If no one answers I bet Jack Foreman has propped one before. Give him a call.


----------



## G_straus822 (Feb 18, 2016)

Tha


Smackdaddy53 said:


> If no one answers I bet Jack Foreman has propped one before. Give him a call.


Thanks


----------



## Clayton (Feb 24, 2018)

I'm interested in the response regarding a 4 blade for an HPX-S as well. I have a 3 blade and have been considering a switch.


----------



## Smackdaddy53 (Dec 31, 2012)

Clayton said:


> I'm interested in the response regarding a 4 blade for an HPX-S as well. I have a 3 blade and have been considering a switch.


I know they are different hulls but my HPX-T hates 4 blades. A triple cupped 3 blade has excellent holeshot and still hits 33mph with a 70TLR.


----------



## G_straus822 (Feb 18, 2016)

Smackdaddy53 said:


> I know they are different hulls but my HPX-T hates 4 blades. A triple cupped 3 blade has excellent holeshot and still hits 33mph with a 70TLR.


That's funny my HPXT loves the 4 blade but I have a 60 4 stroke


----------



## Smackdaddy53 (Dec 31, 2012)

G_straus822 said:


> That's funny my HPXT loves the 4 blade but I have a 60 4 stroke


Well I read that and should have stated my Yamaha 70 2 stroke didn’t like any 4 blades. For great holeshot and maintaining top end the Foreman triple cupped 3 blade can’t be beat for my setup and many other guys have gone to one with great results. Holeshot is half a boat length and 33mph WOT. Despite what others believe (I used to) 4 blades don’t always mean better holeshot and grip in turns. I can’t make mine blow out u less I jack it all the way up, trim it out flat and cuf the wheel all the way.


----------



## I Heart Big Ugglies (Oct 5, 2017)

I'm following this thread. I've only ran a 3-blade on my HPXS. Have the 16PowerTech 3blade on right now. Hitting 6300RPMS with load load - 40MPH.


----------



## G_straus822 (Feb 18, 2016)

I Heart Big Ugglies said:


> I'm following this thread. I've only ran a 3-blade on my HPXS. Have the 16PowerTech 3blade on right now. Hitting 6300RPMS with load load - 40MPH.
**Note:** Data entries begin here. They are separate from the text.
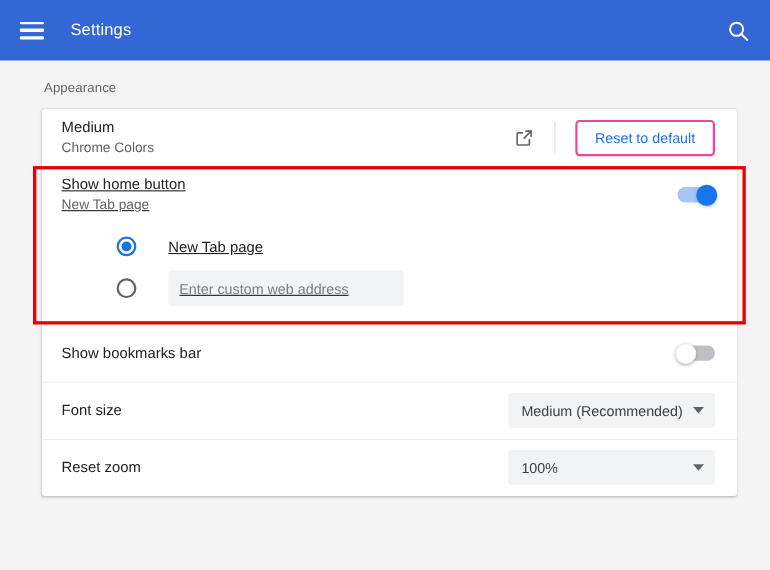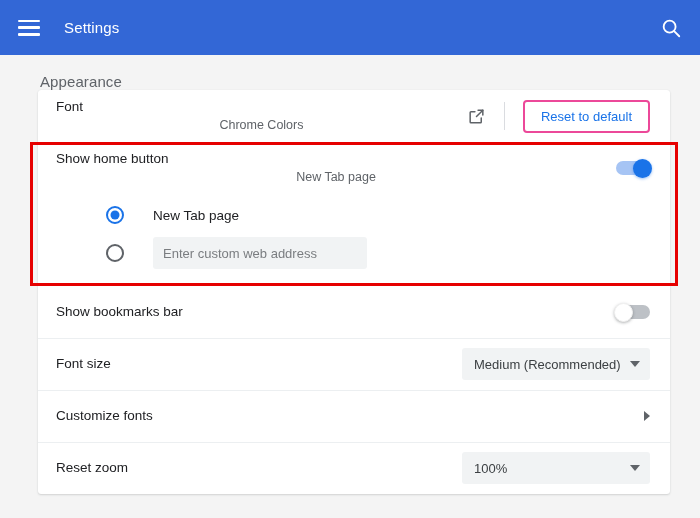--- a/index.html
+++ b/index.html
@@ -66,9 +66,9 @@
   }
 
   .section-title {
-    font-size: 15px;
+    font-size: 12px;
     color: #5f6368;
-    margin-bottom: 0;
+    margin-bottom: 12px;
     padding-left: 2px;
     letter-spacing: .1px;
   }

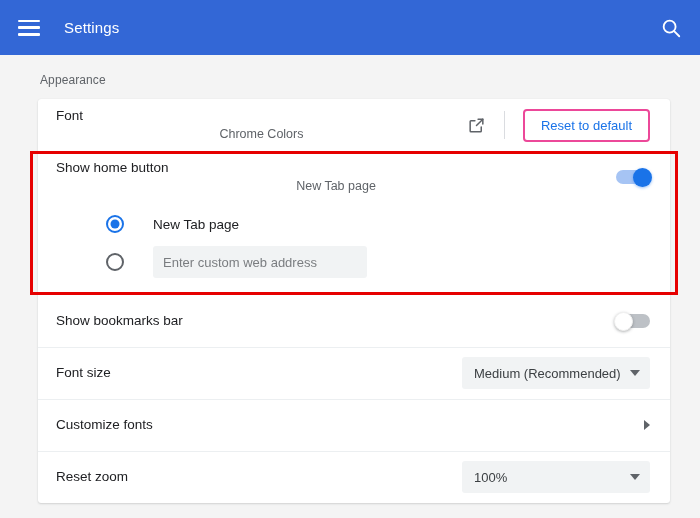--- a/index.html
+++ b/index.html
@@ -306,7 +306,7 @@
 
     <div class="row">
       <div class="row-main">
-        <div class="row-label">Font</div>
+        <div class="row-label">Medium</div>
         <div class="row-sublabel">Chrome Colors</div>
       </div>
       <div class="theme-actions">

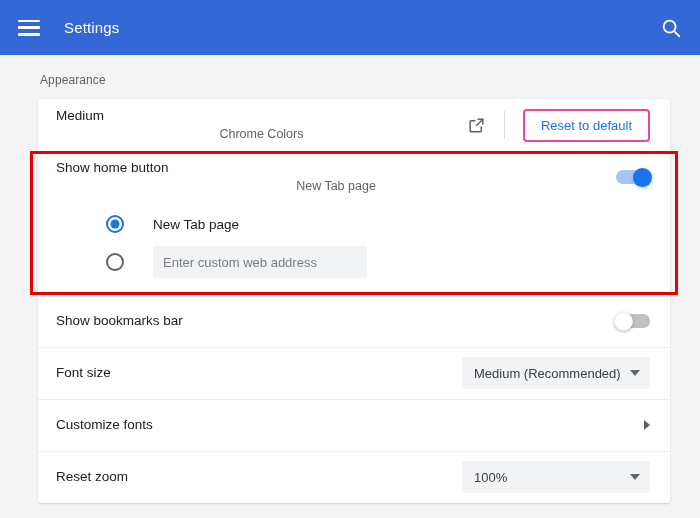--- a/index.html
+++ b/index.html
@@ -107,7 +107,6 @@
     color: #5f6368;
     line-height: 1.35;
     margin-top: 1px;
-    text-align: center;
   }
 
   

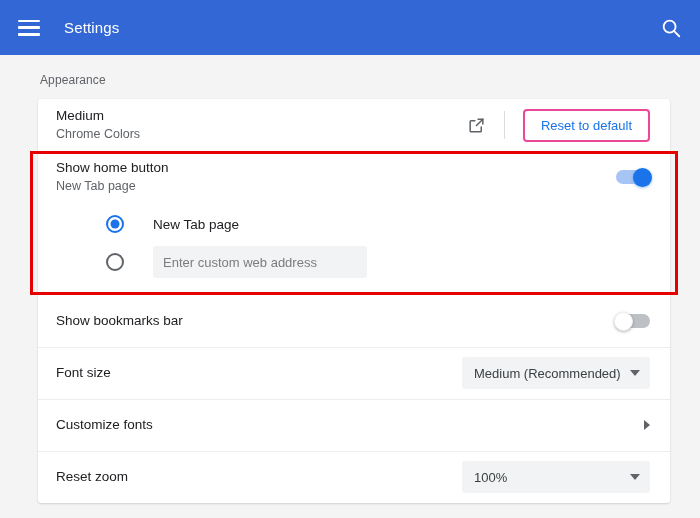--- a/index.html
+++ b/index.html
@@ -174,6 +174,7 @@
   
   .highlight {
     position: relative;
+    text-decoration: underline;
   }
   .highlight::after {
     content: "";

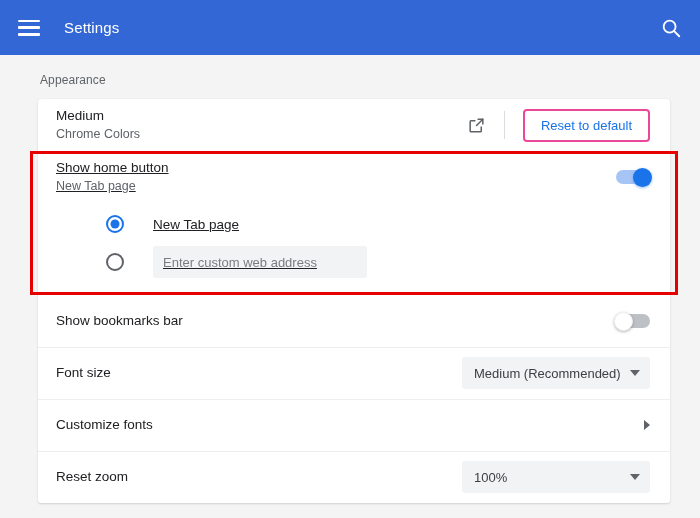--- a/index.html
+++ b/index.html
@@ -366,12 +366,6 @@
       </div>
     </div>
 
-    <div class="row">
-      <div class="row-main">
-        <div class="row-label">Customize fonts</div>
-      </div>
-      <span class="caret-right"></span>
-    </div>
 
     <div class="row">
       <div class="row-main">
I need a new prop so hopefully someone weighs in sooner than later.


----------



## tarponwt (Nov 20, 2018)

PowerTech SCD 3 blade 16 pitch will give you more speed (about 40mph on average load). PowerTech SCD 4 blade 15 pitch will give you more control, best holeshot, more trim, and only sacrificing 2mph from the 3 blade. 

I have heard that the 15 Ballistic is a fast prop for this boat too. I haven’t run one on a s yet but I’ve heard 41-43mph with it. One thing I will say is that those Ballistics have real thin blades so they are not very durable. 

The SCD4 15 pitch would be my go to on the S if I had to choose 1 prop for everything, especially if fishing the Everglades often.


----------



## G_straus822 (Feb 18, 2016)

tarponwt said:


> PowerTech SCD 3 blade 16 pitch will give you more speed (about 40mph on average load). PowerTech SCD 4 blade 15 pitch will give you more control, best holeshot, more trim, and only sacrificing 2mph from the 3 blade.
> 
> I have heard that the 15 Ballistic is a fast prop for this boat too. I haven’t run one on a s yet but I’ve heard 41-43mph with it. One thing I will say is that those Ballistics have real thin blades so they are not very durable.
> 
> The SCD4 15 pitch would be my go to on the S if I had to choose 1 prop for everything, especially if fishing the Everglades often.


Thanks for the info tarponwt. I got the SCD4 solid 38mph wot turning 5800-6200rpms.


----------



## SomaliPirate (Feb 5, 2016)

Different hull, but I'm really happy with the SCD4 on my 17T. Holeshot is great and the stern won't slide around when I turn anymore.


----------